In August, 1973, appellant was hired by Nussex Import Company, a small family-operated enterprise, as a secretary. Her employment was terminated on September 21, 1973, a payday. At the referee's hearing, conflicting evidence was presented as to the circumstances surrounding the appellant's departure from Nussex Import's employ. Ms. Covell testified that, at the direction of her employer's principal officer, she remained after working hours on September 21, 1973 to meet with him and another principal of the business. She testified that during this meeting her employer expressed dissatisfaction with her work, that she asked her employer if he was firing her and that he replied: "[t]he trial period is over and your work is unsatisfactory." The appellant understood from this that she was discharged and did not return to work again.

No one appeared for the employer at the hearing. However, a letter of the employer written in response to an inquiry by the Bureau of Employment Security was submitted as evidence by the Bureau and was formally admitted into evidence by the referee without objection of appellant's counsel. The employer asserts therein that the decision on termination was left to Ms. Covell who said "well, I think I better leave."

We are compelled to affirm the Board of Review's determination of ineligibility. The Board must be sustained if its findings are supported by substantial evidence. The resolution of conflicts in the evidence are for the referee and the Board. Yasgur v. Unemployment Compensation Board of Review, 16 Pa. Commonwealth Ct. 33, 328 A.2d 908 (1974); Stalc v. Unemployment Compensation Board of Review, 13 Pa. Commonwealth Ct. 131, 318 A.2d 398 (1974).
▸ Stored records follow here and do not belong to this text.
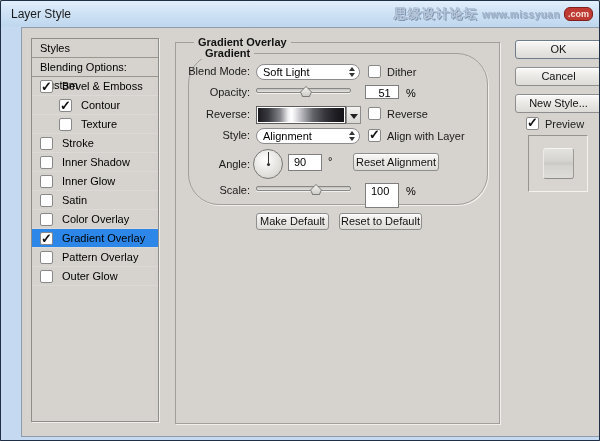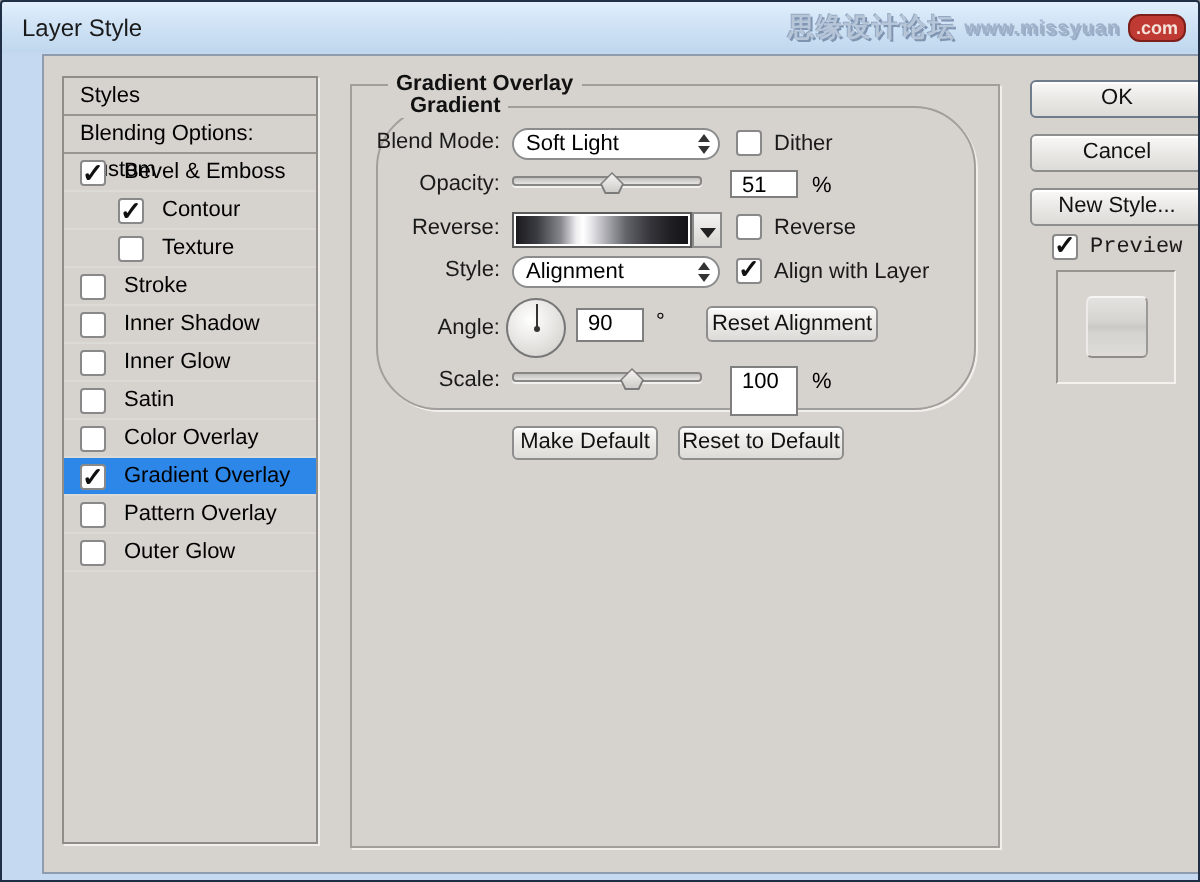--- a/index.html
+++ b/index.html
@@ -128,7 +128,7 @@
     <div class="lbl" style="left:140px;top:58px;width:88px;">Opacity:</div>
     <div class="slider-track" style="left:234px;top:60px;width:95px;"></div>
     <div class="slider-thumb" style="left:278px;top:58px;"></div>
-    <div class="field" style="left:343px;top:57px;width:34px;height:14px;">51</div>
+    <div class="field" style="left:343px;top:57px;width:34px;height:14px;text-align:center;">51</div>
     <span class="unit" style="left:384px;top:59px;">%</span>
 
     <div class="lbl" style="left:140px;top:80px;width:88px;">Reverse:</div>

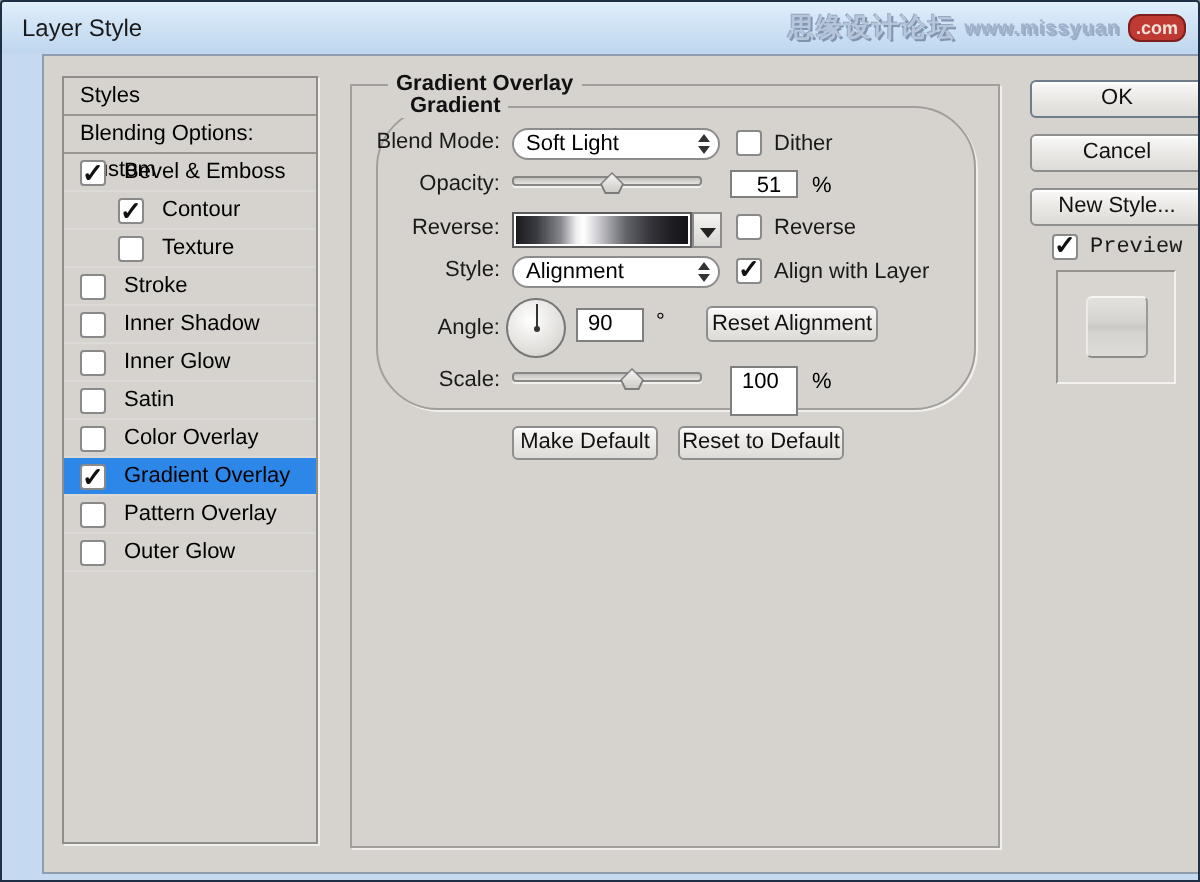--- a/index.html
+++ b/index.html
@@ -172,7 +172,7 @@
     <div class="btn" style="left:493px;top:39px;width:87px;">Cancel</div>
     <div class="btn" style="left:493px;top:66px;width:87px;">New Style...</div>
     <span class="cb checked" style="position:absolute;left:504px;top:89px;"></span>
-    <span class="chk-label" style="left:523px;top:90px;font-family:Liberation Mono, monospace;">Preview</span>
+    <span class="chk-label" style="left:523px;top:90px;">Preview</span>
 
     <div id="preview-box">
       <div id="preview-inner"></div>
Appellant's counsel vigorously contends and ably argues that the Board's findings are not supported by substantial evidence because they are based solely on the employer's letter to the Bureau. She contends that

[ 16 Pa. Commw. Page 640]

    since this was hearsay, it may not be the basis for the decision of the Board. The rule of law is, however, that evidence, admitted without objection, may be given its natural probative effect and will support the Board's findings. Philadelphia Coke Division v. Unemployment Compensation Board of Review, 6 Pa. Commonwealth Ct. 37, 293 A.2d 129 (1972).

As for the Board's choice of evidence to accept, we note that the claimant's version of the conversation on the crucial point of quit or discharge was somewhat equivocal, whereas the employer's account clearly states a voluntary quit.